- **EXERCISE INSTRUCTIONS**:
For the records below, work out the number of lines holding "span" and reply with only that.

- **RECORDS FOR THE TASK**:
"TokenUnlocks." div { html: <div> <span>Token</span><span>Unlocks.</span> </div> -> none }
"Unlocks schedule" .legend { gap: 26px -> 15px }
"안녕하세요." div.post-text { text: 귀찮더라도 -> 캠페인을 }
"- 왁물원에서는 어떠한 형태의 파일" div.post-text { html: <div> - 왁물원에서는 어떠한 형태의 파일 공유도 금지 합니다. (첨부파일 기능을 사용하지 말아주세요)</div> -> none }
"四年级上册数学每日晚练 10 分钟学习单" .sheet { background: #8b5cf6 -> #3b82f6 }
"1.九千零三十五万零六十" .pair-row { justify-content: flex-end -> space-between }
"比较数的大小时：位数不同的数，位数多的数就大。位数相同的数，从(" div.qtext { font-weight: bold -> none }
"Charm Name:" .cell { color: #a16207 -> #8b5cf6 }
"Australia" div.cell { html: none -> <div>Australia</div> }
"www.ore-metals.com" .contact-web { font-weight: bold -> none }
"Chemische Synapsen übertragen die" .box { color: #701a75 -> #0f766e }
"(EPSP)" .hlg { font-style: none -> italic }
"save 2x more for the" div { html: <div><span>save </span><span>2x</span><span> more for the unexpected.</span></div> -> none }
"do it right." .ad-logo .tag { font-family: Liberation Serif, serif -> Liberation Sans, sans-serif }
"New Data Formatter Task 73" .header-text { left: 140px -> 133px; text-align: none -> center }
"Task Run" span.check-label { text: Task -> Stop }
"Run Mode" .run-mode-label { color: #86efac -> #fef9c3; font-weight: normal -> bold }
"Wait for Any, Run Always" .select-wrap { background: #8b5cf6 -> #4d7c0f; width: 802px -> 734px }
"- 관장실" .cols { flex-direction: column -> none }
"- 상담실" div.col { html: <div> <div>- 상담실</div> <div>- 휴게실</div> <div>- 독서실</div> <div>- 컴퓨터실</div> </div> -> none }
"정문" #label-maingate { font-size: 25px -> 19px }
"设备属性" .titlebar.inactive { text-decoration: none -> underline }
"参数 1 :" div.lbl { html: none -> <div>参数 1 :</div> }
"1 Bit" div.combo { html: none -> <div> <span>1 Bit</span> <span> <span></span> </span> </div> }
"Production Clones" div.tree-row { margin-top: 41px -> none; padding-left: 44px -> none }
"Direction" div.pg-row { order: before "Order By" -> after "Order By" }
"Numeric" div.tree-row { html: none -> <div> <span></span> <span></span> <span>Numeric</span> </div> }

- **FINISHED TASK**:
5